--- EXTRACTED INFORMATION ---

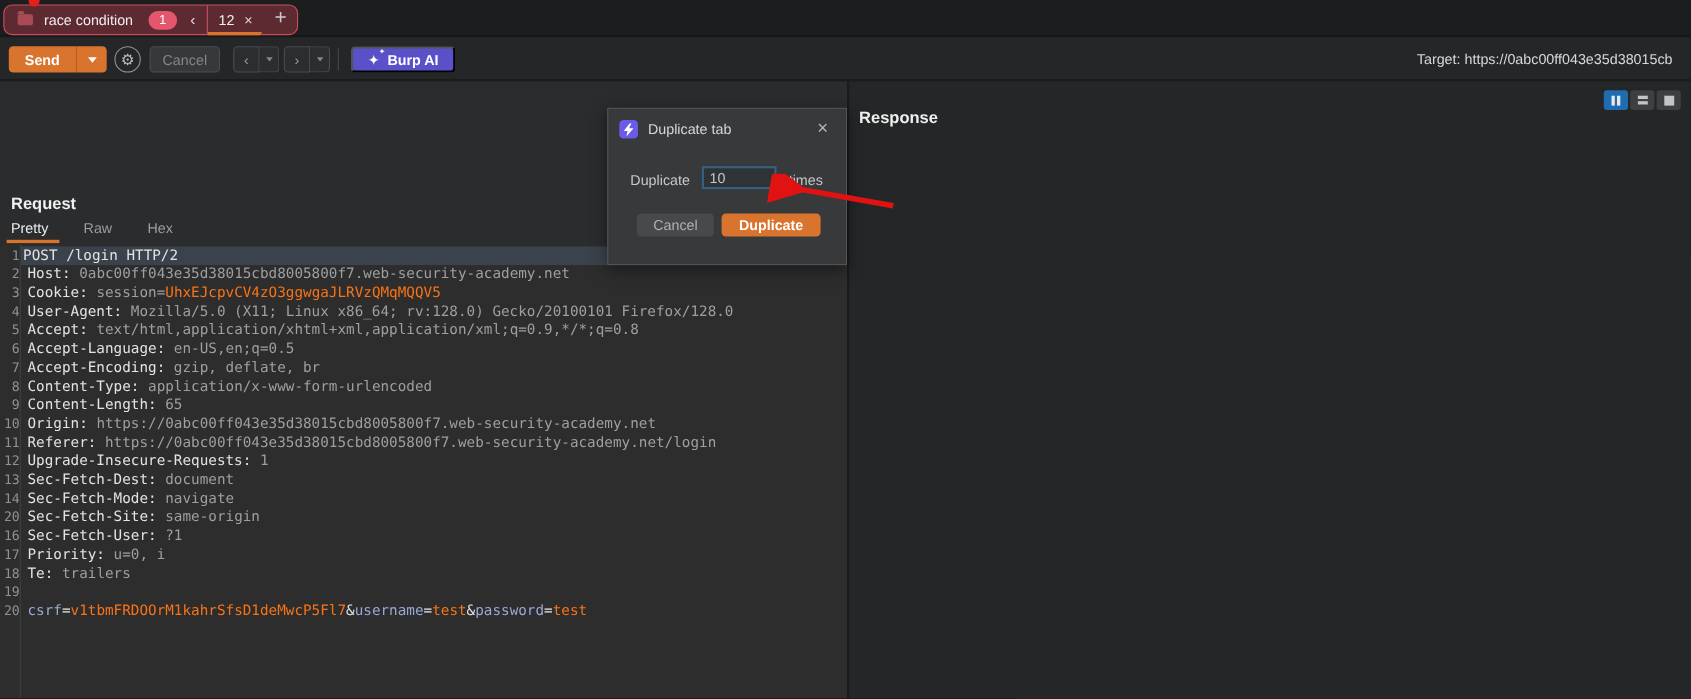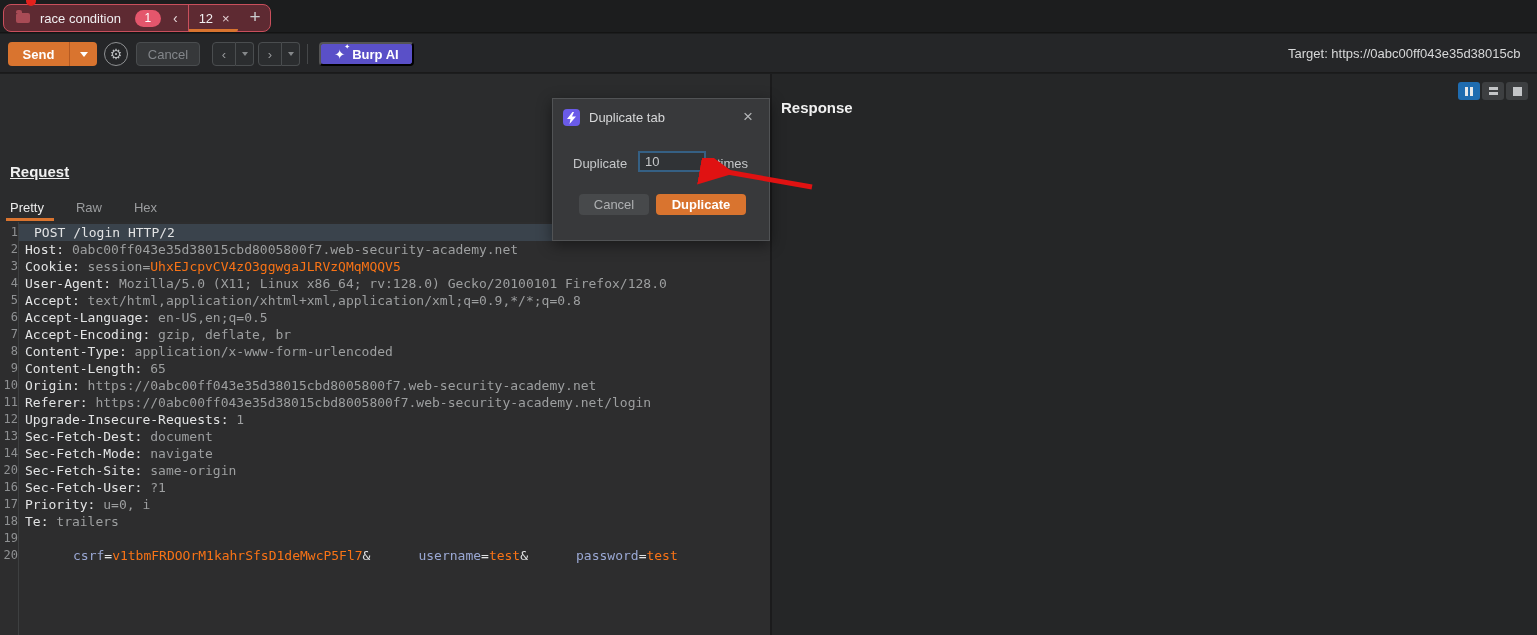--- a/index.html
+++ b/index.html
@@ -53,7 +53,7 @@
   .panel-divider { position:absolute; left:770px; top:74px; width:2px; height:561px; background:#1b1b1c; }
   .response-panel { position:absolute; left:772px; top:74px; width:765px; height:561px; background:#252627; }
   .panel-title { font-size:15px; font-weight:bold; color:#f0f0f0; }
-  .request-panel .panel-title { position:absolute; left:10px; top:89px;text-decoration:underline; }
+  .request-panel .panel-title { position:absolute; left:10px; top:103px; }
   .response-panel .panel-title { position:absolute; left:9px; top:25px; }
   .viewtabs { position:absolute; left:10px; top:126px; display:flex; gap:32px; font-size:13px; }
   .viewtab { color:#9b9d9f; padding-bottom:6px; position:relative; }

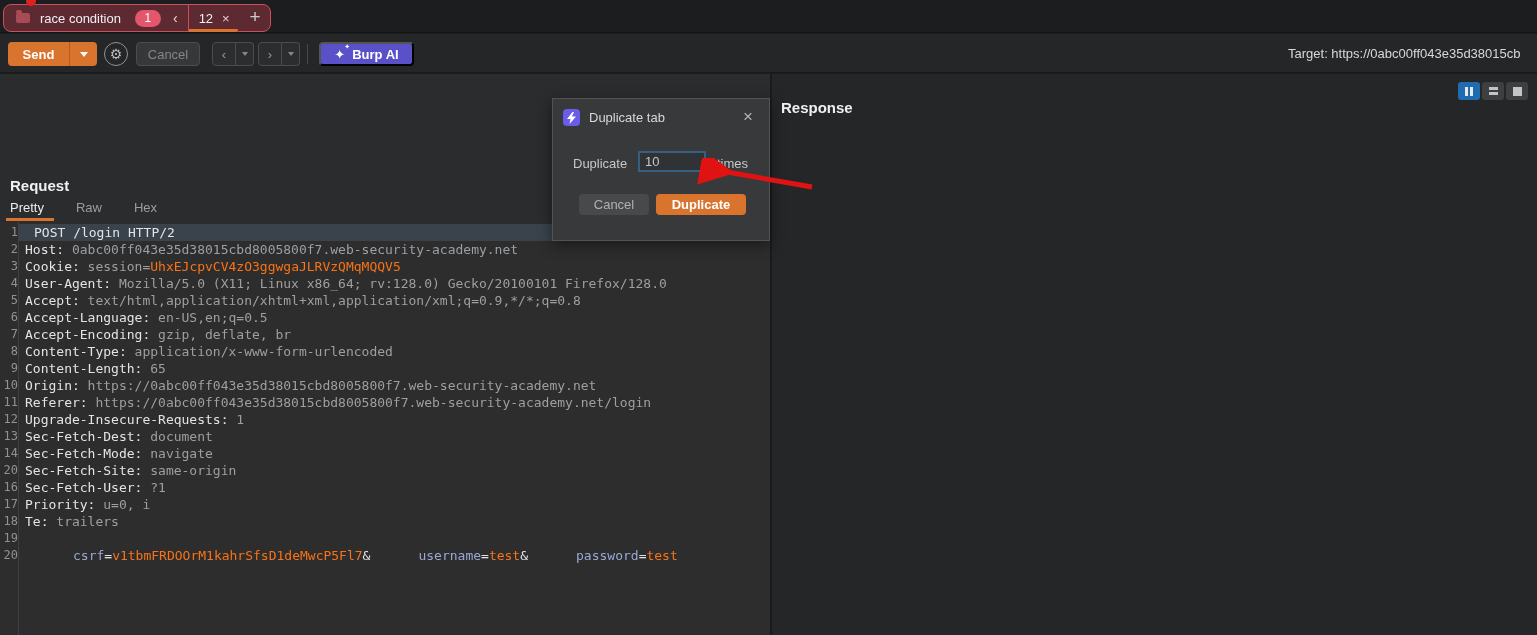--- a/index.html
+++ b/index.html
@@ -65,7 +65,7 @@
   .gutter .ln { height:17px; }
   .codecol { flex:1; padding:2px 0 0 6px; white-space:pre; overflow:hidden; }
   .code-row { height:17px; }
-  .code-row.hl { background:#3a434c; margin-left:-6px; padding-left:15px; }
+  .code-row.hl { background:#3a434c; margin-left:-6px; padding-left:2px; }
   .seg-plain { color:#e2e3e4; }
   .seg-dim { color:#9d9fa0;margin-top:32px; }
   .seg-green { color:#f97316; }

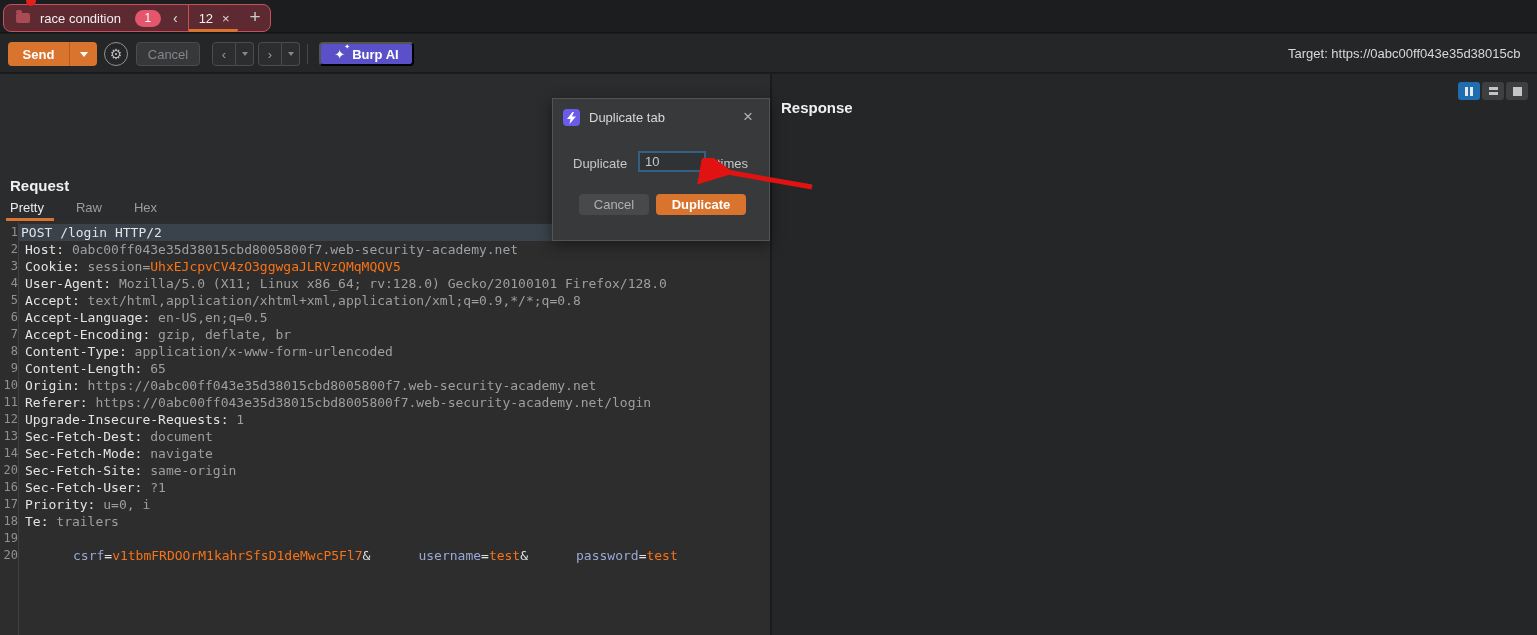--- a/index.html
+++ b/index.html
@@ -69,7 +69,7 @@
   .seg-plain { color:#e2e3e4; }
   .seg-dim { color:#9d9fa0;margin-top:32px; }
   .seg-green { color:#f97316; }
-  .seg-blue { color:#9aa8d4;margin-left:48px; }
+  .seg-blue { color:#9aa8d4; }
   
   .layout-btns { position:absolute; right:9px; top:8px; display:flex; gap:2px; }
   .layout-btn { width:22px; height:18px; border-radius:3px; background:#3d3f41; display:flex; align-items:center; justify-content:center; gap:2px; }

---
--- EXTRACTED INFORMATION ---

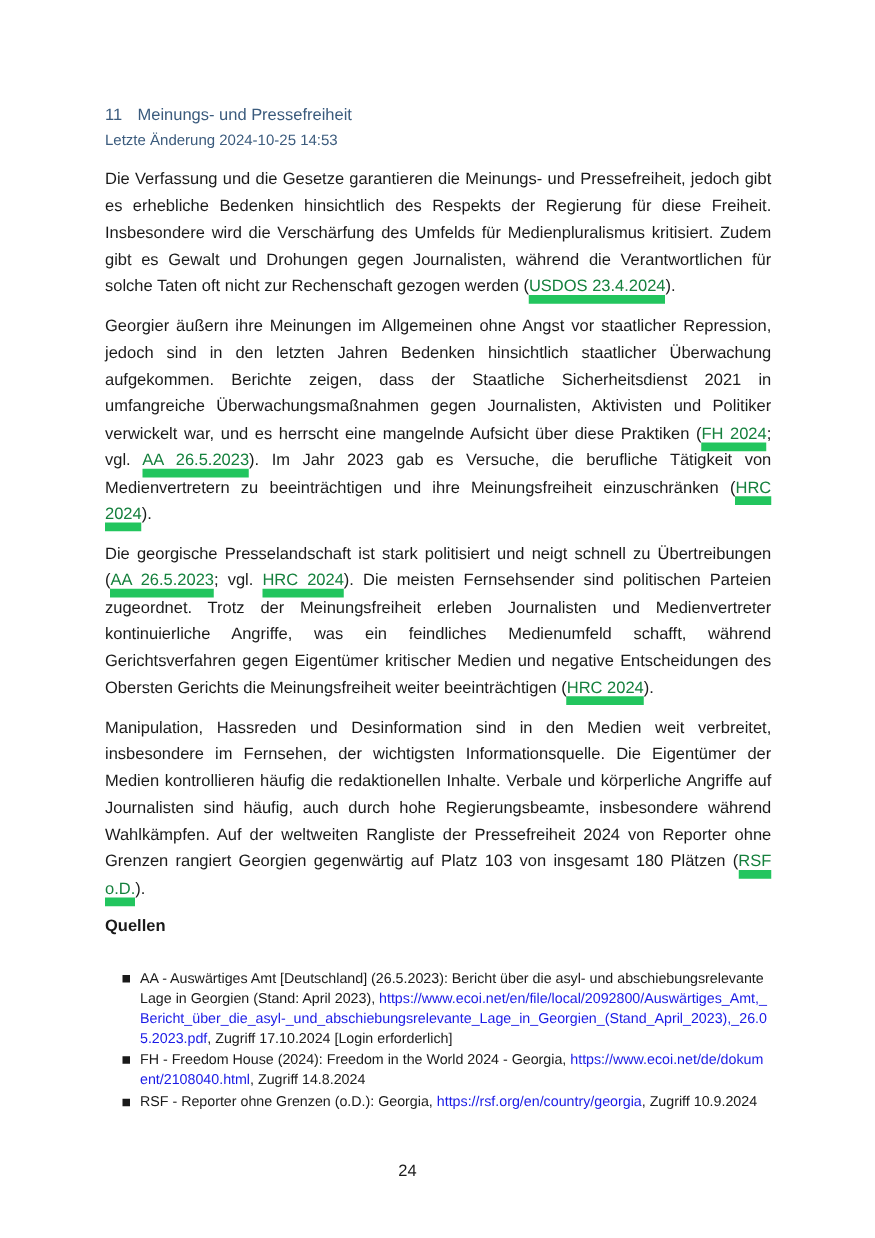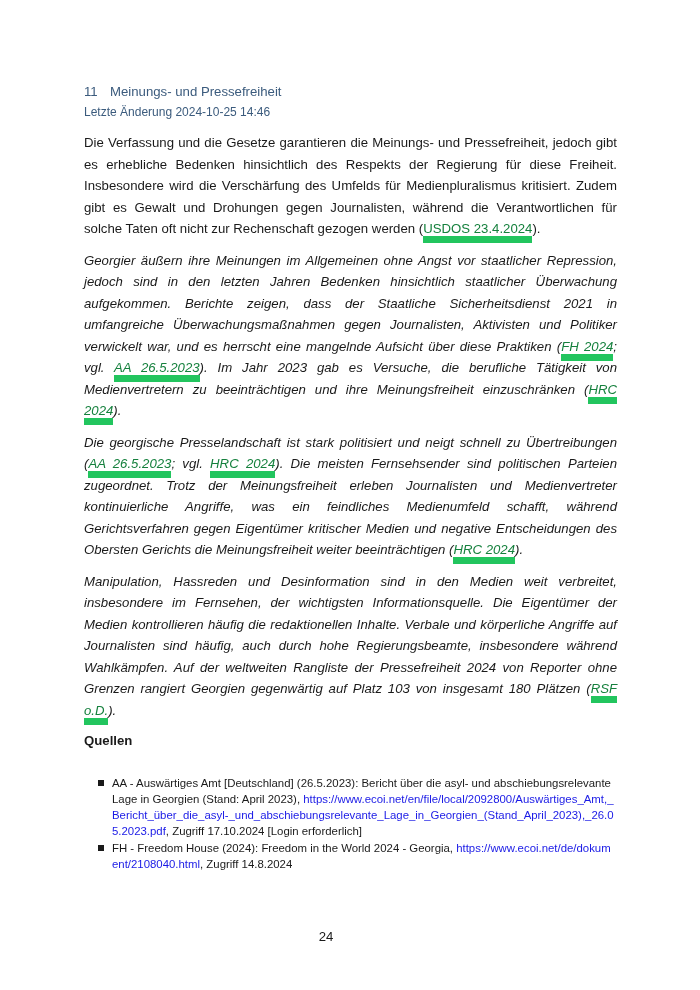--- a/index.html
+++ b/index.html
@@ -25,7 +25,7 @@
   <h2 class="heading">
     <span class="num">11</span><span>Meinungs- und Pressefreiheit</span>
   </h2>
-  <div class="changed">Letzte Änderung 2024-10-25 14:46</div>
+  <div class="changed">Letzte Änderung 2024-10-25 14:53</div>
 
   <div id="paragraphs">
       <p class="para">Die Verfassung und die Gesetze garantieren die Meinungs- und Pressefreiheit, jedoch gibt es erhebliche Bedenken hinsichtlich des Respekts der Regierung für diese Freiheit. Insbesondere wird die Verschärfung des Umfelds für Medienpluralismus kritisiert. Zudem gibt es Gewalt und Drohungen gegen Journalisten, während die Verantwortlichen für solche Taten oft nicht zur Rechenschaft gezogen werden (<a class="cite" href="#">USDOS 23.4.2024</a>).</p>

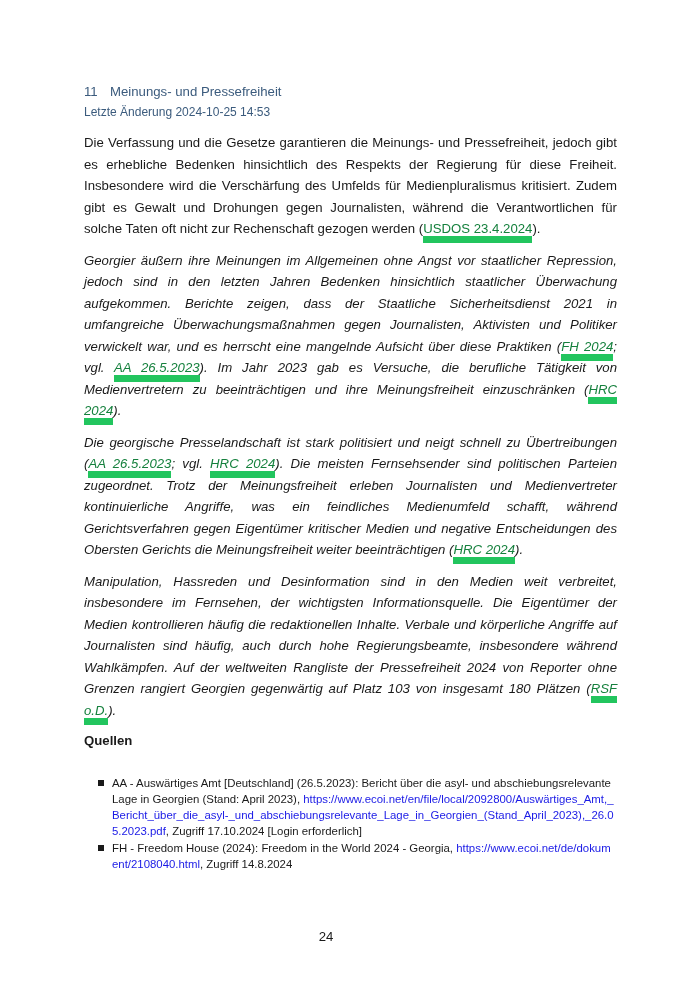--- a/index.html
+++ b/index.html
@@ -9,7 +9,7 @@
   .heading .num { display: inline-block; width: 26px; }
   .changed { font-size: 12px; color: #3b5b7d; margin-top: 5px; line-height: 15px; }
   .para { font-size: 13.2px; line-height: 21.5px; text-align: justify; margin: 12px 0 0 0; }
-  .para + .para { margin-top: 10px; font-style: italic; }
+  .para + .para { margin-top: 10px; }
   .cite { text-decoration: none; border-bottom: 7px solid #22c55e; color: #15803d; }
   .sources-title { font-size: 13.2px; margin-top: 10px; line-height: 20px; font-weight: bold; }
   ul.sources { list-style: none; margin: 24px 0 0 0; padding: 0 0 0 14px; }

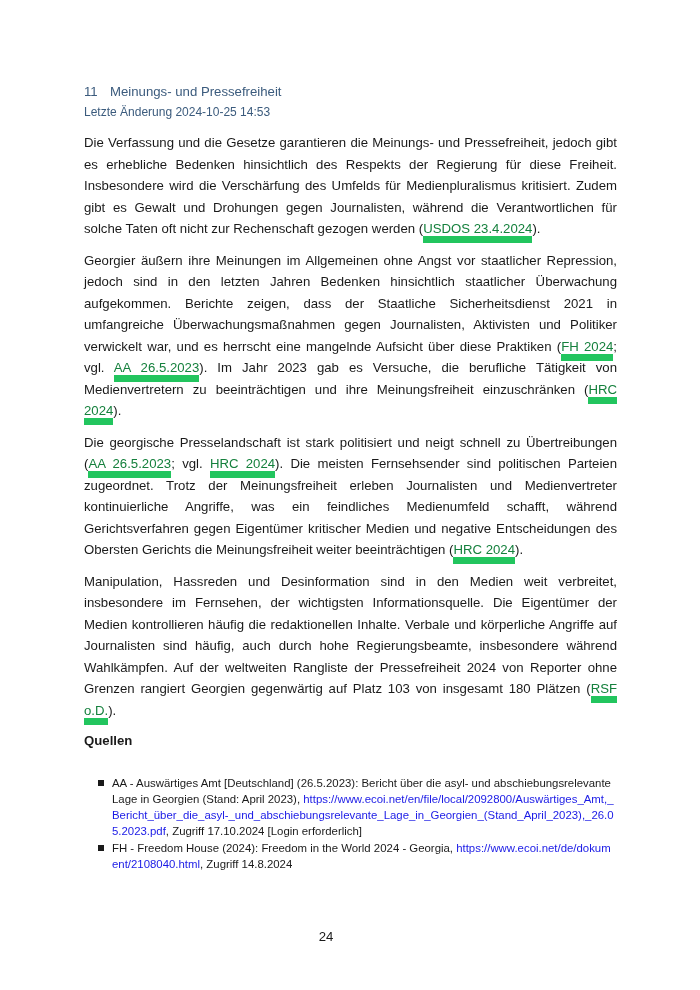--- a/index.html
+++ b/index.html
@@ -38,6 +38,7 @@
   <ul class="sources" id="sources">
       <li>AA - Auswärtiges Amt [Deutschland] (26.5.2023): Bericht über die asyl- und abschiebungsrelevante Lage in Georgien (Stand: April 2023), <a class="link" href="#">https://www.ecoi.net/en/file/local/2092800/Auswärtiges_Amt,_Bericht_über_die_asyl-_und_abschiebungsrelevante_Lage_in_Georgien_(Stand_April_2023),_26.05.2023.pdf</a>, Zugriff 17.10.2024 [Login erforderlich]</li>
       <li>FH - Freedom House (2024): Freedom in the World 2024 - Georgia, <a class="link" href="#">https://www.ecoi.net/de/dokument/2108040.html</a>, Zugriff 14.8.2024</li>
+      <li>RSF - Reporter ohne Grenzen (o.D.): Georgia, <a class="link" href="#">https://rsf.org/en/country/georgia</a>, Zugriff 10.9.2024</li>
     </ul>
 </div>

---

## HOW TO COMPLETE THIS TASK:
Reprint exactly the lines above that start at the one with "-69,7 +69,7 @@" and end at the one with "width:22px; height:18px; border-radius:3px;", keeping both and adding none.

## WRITTEN RESPONSE:
@@ -69,7 +69,7 @@
   .seg-plain { color:#e2e3e4; }
   .seg-dim { color:#9d9fa0;margin-top:32px; }
   .seg-green { color:#f97316; }
-  .seg-blue { color:#9aa8d4;margin-left:48px; }
+  .seg-blue { color:#9aa8d4; }
   
   .layout-btns { position:absolute; right:9px; top:8px; display:flex; gap:2px; }
   .layout-btn { width:22px; height:18px; border-radius:3px; background:#3d3f41; display:flex; align-items:center; justify-content:center; gap:2px; }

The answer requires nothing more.